The double bed was covered with a bright patchwork quilt that showed more enthusiasm than expertise. One wall was papered with concert posters—Joni Mitchell, Tracy Chapman, Sinead O’Connor. Against the facing wall was a bookcase made of long bare planks laid over cinder blocks. The shelves were filled—mostly serious-looking trade paperbacks. Each rack was bookended with half of a large purple-and-white geode.

On the bottom shelf I saw a set of thick black books, about the size of airport paperbacks, but bound like hardbacks. The spines were blank. I picked one up, opened it. A notebook, the pages as empty as the spines had been. There were another half-dozen of them. All the same, the pages as unused as a pawnbroker’s heart.

The computer stood on one of those two-tiered workstations, an incongruously modern purple-and-white iMac . . . maybe to match the geodes? Above it was a pen-and-ink rendering mounted on some kind of artist’s board. A pair of crows perched on a high wire. It looked as if they were deep in conversation. The detail was incredible; you could see every feather. And the light-of-life in the birds’ eyes. In the lower right-hand corner it said: “Maida and Zia, 39/250, Geof Darrow.”

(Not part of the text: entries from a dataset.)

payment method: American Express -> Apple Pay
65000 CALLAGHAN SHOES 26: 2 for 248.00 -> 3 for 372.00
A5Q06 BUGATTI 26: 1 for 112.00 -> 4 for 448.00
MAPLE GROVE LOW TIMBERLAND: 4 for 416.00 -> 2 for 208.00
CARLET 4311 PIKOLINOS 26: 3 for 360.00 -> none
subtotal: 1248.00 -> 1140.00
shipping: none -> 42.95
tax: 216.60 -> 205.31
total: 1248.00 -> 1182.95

Darrow again. Was there any connection? Could the girl know their family or something? I filed it away, went back to work.

The phone was a relic—black Bakelite, with a large rotary dial. It perched on a thick pad of music composition paper. Blank. I moved the phone aside to take a closer look. Under the pad was a stack of comics. All issues of something called Cuckoo. Didn’t ring a bell with me.

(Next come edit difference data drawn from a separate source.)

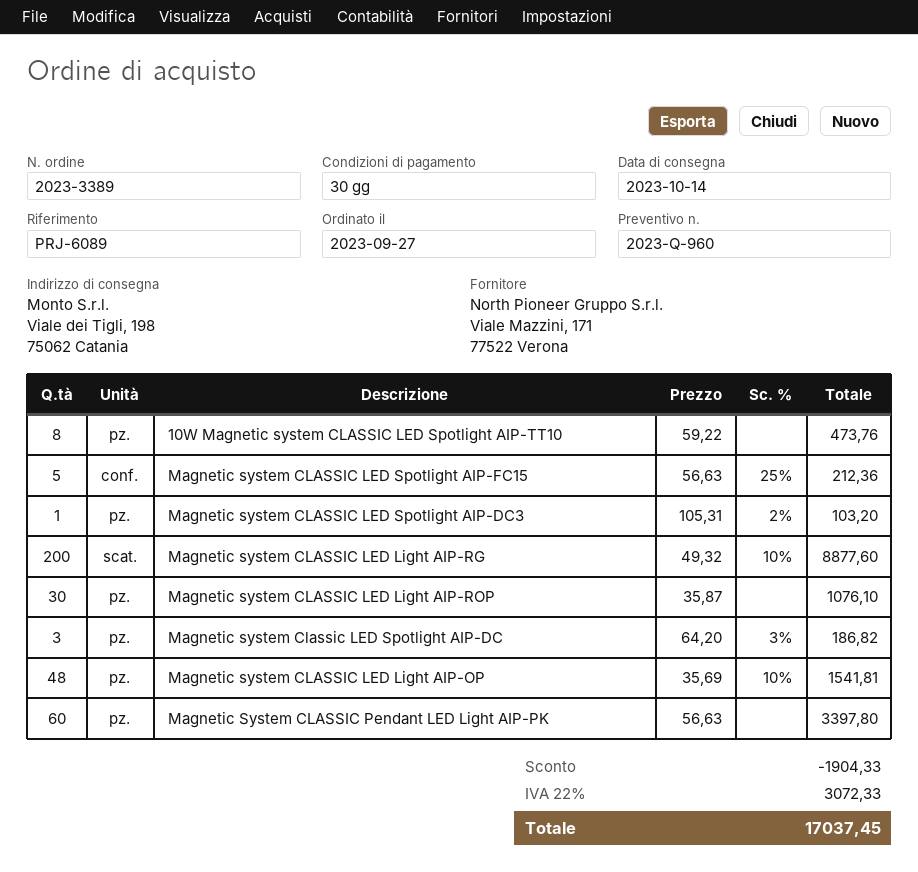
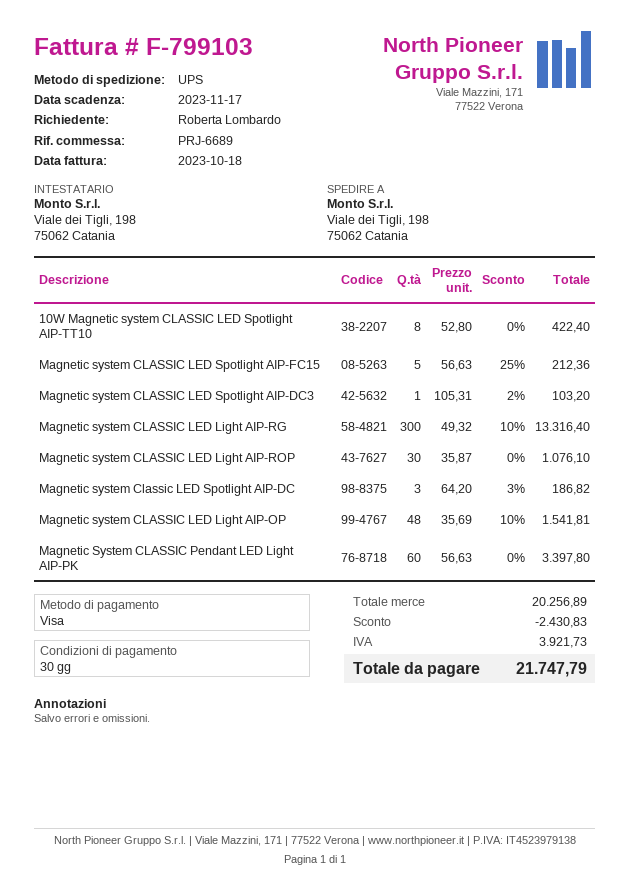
reference: PRJ-6089 -> PRJ-6689
10W Magnetic system CLASSIC LED Spotlight AIP-TT10: 8 x 59.22 = 473.76 -> 8 x 52.80 = 422.40
Magnetic system CLASSIC LED Light AIP-RG: 200 x 49.32 - 10% = 8877.60 -> 300 x 49.32 - 10% = 13316.40
discount: 1904.33 -> 2430.83
tax: 3072.33 -> 3921.73
total: 17037.45 -> 21747.79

“Is this the way Rose kept her room?” I asked the mother.

“What do you mean?”

“It’s incredibly neat; everything in its place. Looks like it’s ready for military inspection.”

“Oh,” she said, making a sound I didn’t recognize. “I see what you mean. Yes, Rose always kept her room immaculate. But that was her choice. Her father . . .”

It took me a few seconds to realize that the woman wasn’t going to say anything more. I stepped back to the desk, took a closer look. Inside, some of the pigeonhole slots were filled—envelopes, stamps, paper clips, a stapler—but most of them were empty. On the writing surface sat an old-fashioned green blotter with worn brown leather corners. Centered on the blotter was a pad of typewriter-sized paper, horizontally ruled in sets of five lines separated by white spaces. A square-cut glass inkwell stood guard to the side.

“Did Rose use a dip pen?” I asked the woman.

“I . . . don’t know.”

“Has anyone been in here since she left?”

“The police . . .”

“Sure. I mean, has anyone straightened up the room? A maid, maybe?”